Alba felt her body tighten a little.
“We can get through one dinner just the two of us and pretend it’s not awkward, right?”
Alba sighed. “I’m hungry. Pretending sounds like a sensible option.”
They set off into the night with Alba’s driver, who had been instructed on where to go by Francesco’s driver, on the understanding that he would join them in a little while. They wound toward the hills inland and then toward a farther coa
st till the seawall promenade gave way to narrow cobbled alleys, so tight Alba worried the car might scratch the side of the small fishermen stone cottages that lined it. At last the car drew to a stop along a shingle beach where a handful of wooden glass-sided huts stood on thick trunks upon the water. The driver pulled up beside one of them and signaled for them to walk along a rickety jetty to one of the huts. Inside the tables were rammed with locals. Alba introduced herself to the owner by the door, whose invisible feathers puffed out in anticipation of their esteemed guest, whom she explained was delayed. The man wiggled his way through the narrow space between the tables to one at the far end, in a corner secluded from the other diners, facing the moonlit sea. He announced they were invited to dive into the long table of seafood antipasti and that Signor Maschiavelli had already ordered their signature seafood linguini to follow.

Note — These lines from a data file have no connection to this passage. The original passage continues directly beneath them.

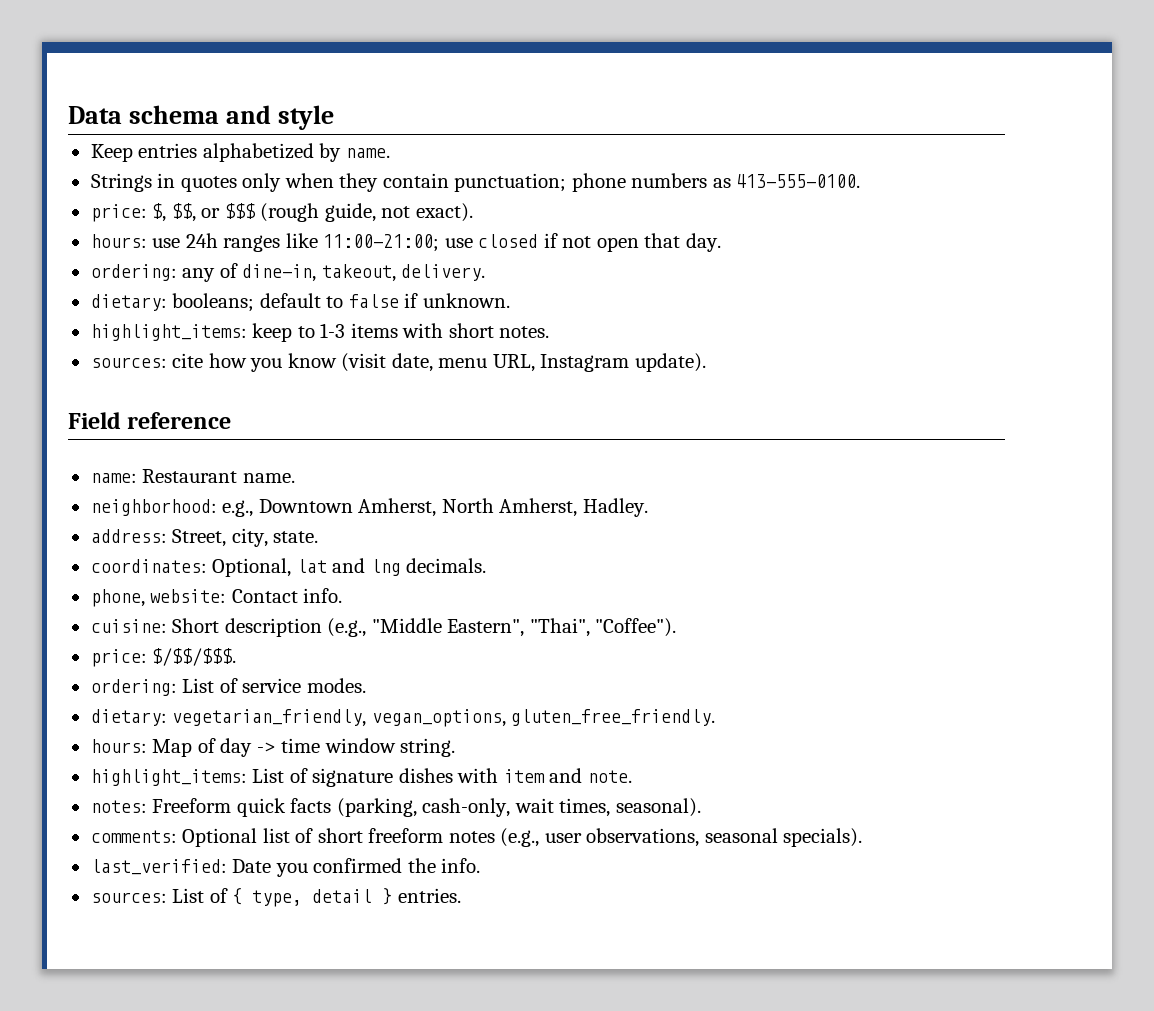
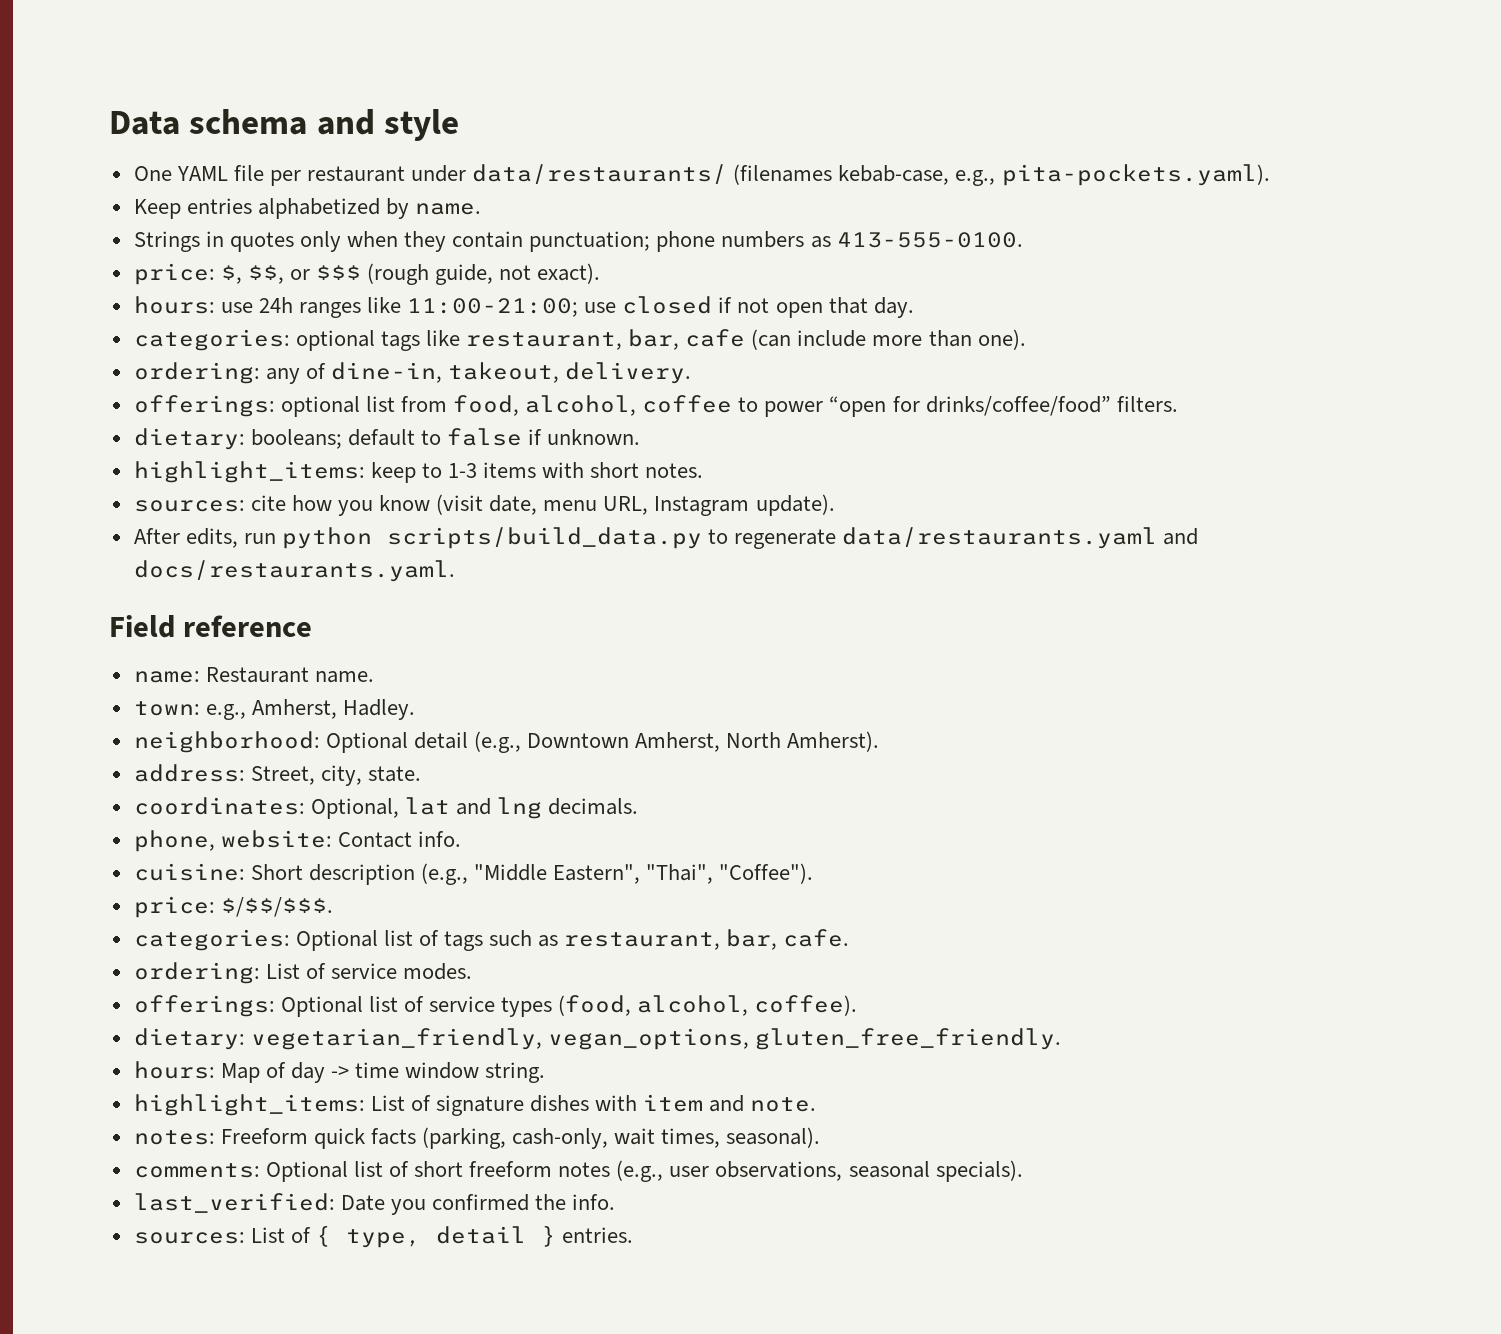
+ One YAML file per restaurant under data/restaurants/ (filenames kebab-case, e.g., pita-pockets.yaml).
+ categories: optional tags like restaurant, bar, cafe (can include more than one).
+ offerings: optional list from food, alcohol, coffee to power “open for drinks/coffee/food” filters.
+ After edits, run python scripts/build_data.py to regenerate data/restaurants.yaml and docs/restaurants.yaml.
- neighborhood: e.g., Downtown Amherst, North Amherst, Hadley.
+ town: e.g., Amherst, Hadley.
+ neighborhood: Optional detail (e.g., Downtown Amherst, North Amherst).
+ categories: Optional list of tags such as restaurant, bar, cafe.
+ offerings: Optional list of service types (food, alcohol, coffee).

“Apparently, if you don’t eat at least one sea urchin, they put a mark on your family’s name,” Vittorio whispered as they approached the delectable array of shells on offer. The urchins were halved, their orange flesh inside on show, long purple-blue spikes poking out toward the dishes that surrounded them: fresh squid with sliced potatoes and parsley, thin slices of rare tuna, fillets of sea bass drizzled with olive oil and fresh black pepper beside a bowl of prawns that reminded Alba of the interminable wedding feasts back home.
“It’s so great to be around eaters,” Vittorio said, without looking at her. “When I’m out with Clare there’s so much I can’t eat because she has severe allergies. She’s also not partial to kissing anyone who’s eaten garlic within the hour.” He scooped another helping of clams onto his plate.
She looked at him.
“Stop staring, Alba, it’s rude,” he replied, with a soft smile. “This is me trying to make this process as enjoyable as we can, I’m making up for the tripe I spouted at the accademia the other day.”
She replayed Misha’s session, the sensation of Vittorio working on the opposite side of the corridor, the way his familiar scent had spiraled through her like a golden splinter of energy, ricocheting along the pearls of memories stringing them together in one direct thread before she could stop them.